**Work item:**
Of the lines below, report only those that contain "contestants".

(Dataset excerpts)
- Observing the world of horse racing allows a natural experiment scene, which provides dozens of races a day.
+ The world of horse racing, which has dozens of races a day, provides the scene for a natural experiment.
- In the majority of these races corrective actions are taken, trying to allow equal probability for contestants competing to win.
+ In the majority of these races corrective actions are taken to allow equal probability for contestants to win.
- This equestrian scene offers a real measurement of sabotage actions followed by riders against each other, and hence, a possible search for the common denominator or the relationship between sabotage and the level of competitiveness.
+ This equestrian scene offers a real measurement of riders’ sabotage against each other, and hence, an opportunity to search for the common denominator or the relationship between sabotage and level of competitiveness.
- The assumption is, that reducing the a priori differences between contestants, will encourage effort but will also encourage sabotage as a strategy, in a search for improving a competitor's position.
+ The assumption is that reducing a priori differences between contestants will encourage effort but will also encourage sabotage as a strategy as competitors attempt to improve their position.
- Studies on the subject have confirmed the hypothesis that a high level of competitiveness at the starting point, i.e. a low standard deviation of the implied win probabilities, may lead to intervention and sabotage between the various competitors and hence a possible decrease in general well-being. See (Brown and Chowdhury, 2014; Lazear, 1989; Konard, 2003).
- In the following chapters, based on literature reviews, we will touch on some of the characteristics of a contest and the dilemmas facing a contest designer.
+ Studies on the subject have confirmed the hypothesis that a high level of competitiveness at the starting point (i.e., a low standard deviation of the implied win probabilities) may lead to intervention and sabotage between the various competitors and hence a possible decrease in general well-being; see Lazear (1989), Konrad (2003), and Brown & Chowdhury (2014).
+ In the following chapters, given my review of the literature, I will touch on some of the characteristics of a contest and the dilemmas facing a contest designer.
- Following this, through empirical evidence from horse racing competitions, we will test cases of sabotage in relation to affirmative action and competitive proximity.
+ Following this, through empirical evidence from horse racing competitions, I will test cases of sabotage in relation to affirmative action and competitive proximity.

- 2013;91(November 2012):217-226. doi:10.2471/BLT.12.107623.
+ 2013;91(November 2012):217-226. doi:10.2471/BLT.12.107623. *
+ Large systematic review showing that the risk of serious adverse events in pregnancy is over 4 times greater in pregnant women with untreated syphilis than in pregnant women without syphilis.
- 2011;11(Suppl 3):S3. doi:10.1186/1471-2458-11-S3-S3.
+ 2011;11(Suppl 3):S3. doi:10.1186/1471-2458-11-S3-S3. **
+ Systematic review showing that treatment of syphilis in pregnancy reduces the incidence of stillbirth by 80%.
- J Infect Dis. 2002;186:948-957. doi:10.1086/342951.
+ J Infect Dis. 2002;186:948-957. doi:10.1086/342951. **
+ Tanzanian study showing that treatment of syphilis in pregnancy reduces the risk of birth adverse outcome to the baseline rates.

...

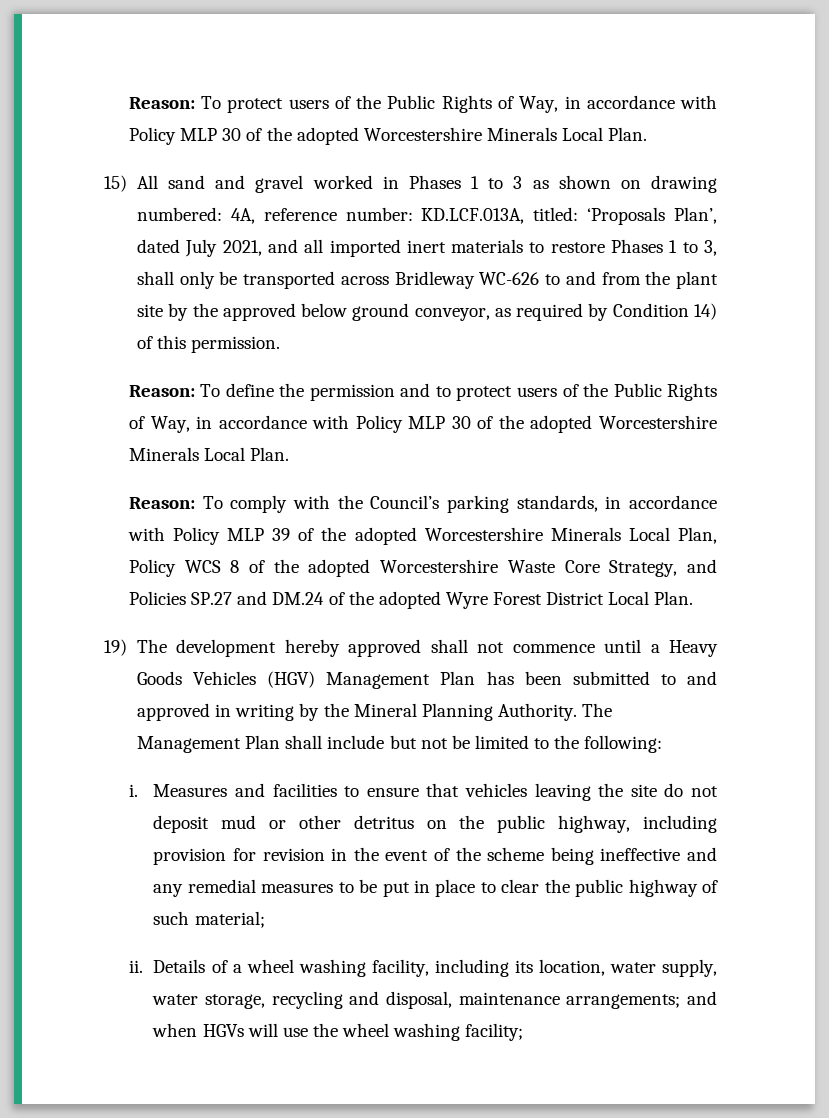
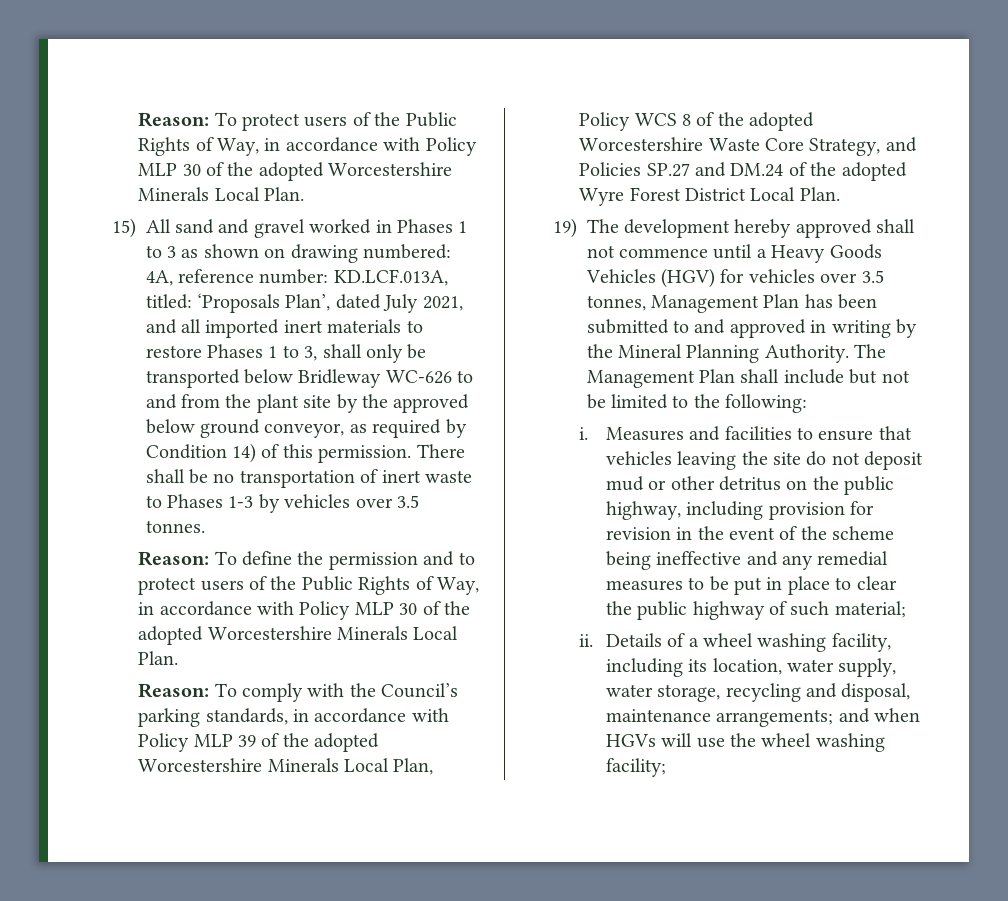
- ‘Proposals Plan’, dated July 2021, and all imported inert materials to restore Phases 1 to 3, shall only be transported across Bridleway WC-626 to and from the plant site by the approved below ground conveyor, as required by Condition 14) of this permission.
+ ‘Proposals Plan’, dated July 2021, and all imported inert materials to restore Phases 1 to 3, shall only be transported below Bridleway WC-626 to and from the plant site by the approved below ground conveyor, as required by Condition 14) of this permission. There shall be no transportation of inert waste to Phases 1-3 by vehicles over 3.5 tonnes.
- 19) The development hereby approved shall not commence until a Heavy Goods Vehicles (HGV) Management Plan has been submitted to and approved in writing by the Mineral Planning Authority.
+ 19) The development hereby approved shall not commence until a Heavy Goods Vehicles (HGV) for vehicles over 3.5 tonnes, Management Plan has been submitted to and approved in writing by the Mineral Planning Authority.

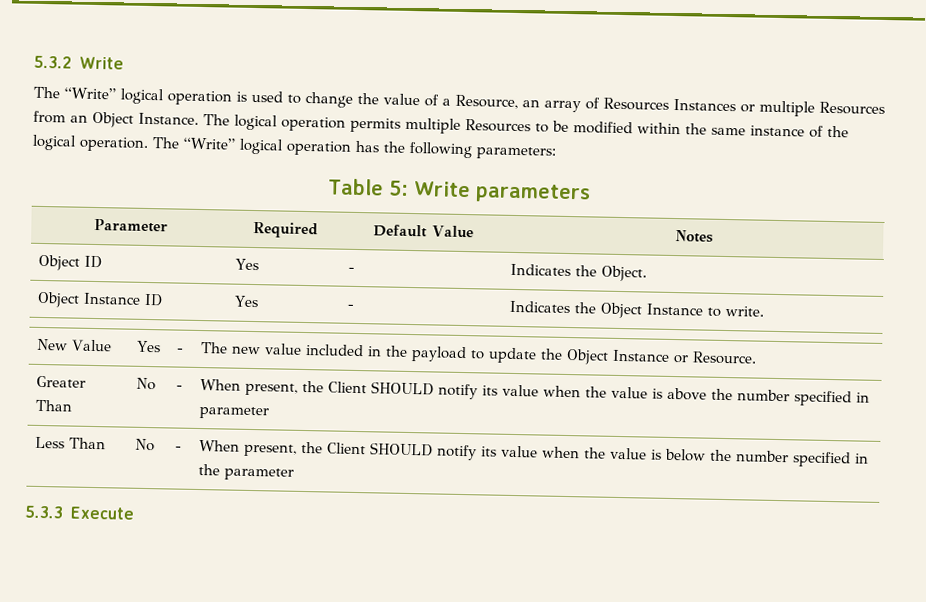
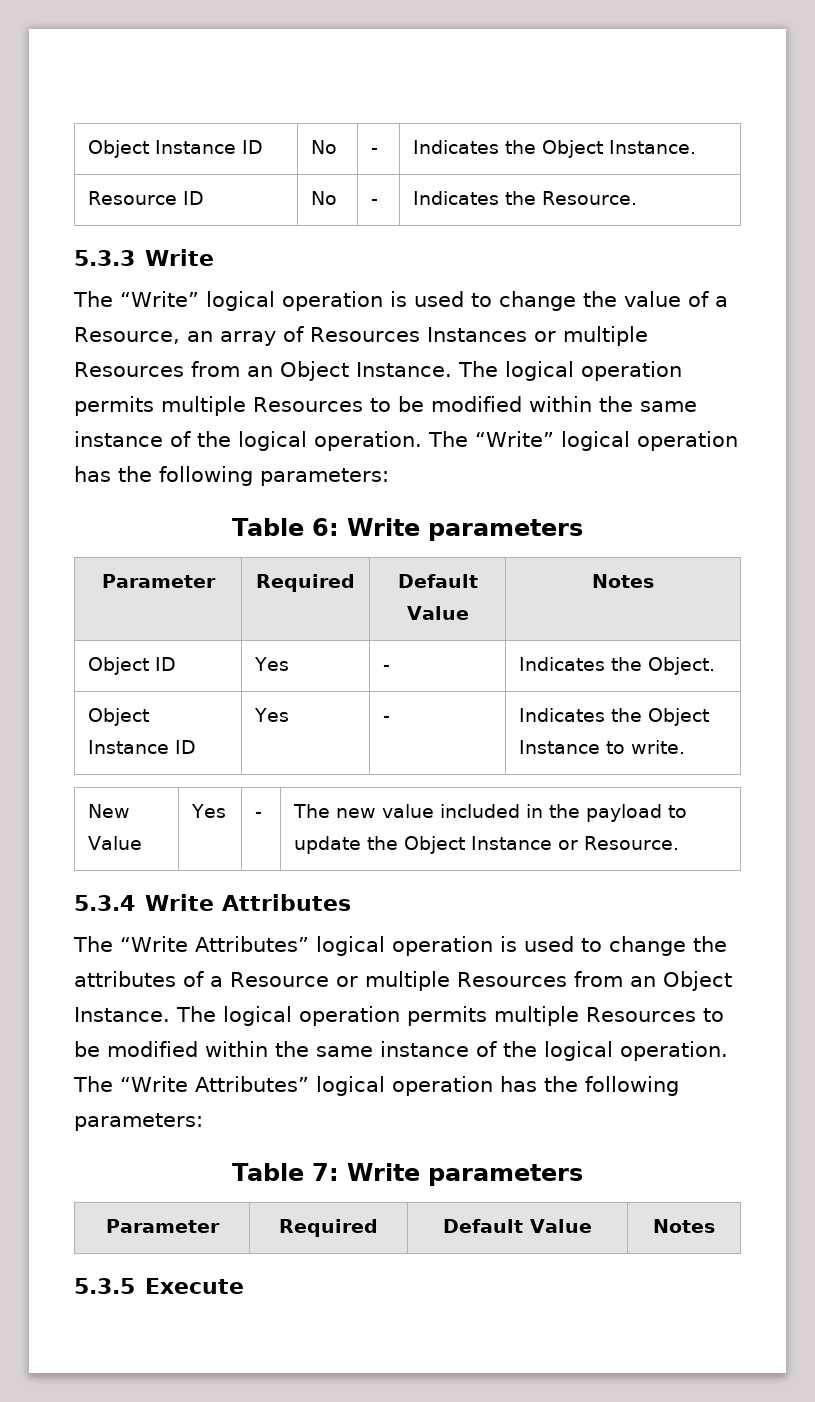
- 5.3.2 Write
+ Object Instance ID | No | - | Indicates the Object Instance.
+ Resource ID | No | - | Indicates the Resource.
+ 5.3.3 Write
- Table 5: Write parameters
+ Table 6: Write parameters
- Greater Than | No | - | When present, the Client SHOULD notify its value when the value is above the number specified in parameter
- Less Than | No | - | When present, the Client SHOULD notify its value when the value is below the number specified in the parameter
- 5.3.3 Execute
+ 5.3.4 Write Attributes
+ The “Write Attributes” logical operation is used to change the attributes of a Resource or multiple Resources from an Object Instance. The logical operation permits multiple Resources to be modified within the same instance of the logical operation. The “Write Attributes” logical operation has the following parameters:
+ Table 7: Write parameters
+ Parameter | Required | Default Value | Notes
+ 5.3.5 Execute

**Solution to this exercise:**
- In the majority of these races corrective actions are taken, trying to allow equal probability for contestants competing to win.
+ In the majority of these races corrective actions are taken to allow equal probability for contestants to win.
- The assumption is, that reducing the a priori differences between contestants, will encourage effort but will also encourage sabotage as a strategy, in a search for improving a competitor's position.
+ The assumption is that reducing a priori differences between contestants will encourage effort but will also encourage sabotage as a strategy as competitors attempt to improve their position.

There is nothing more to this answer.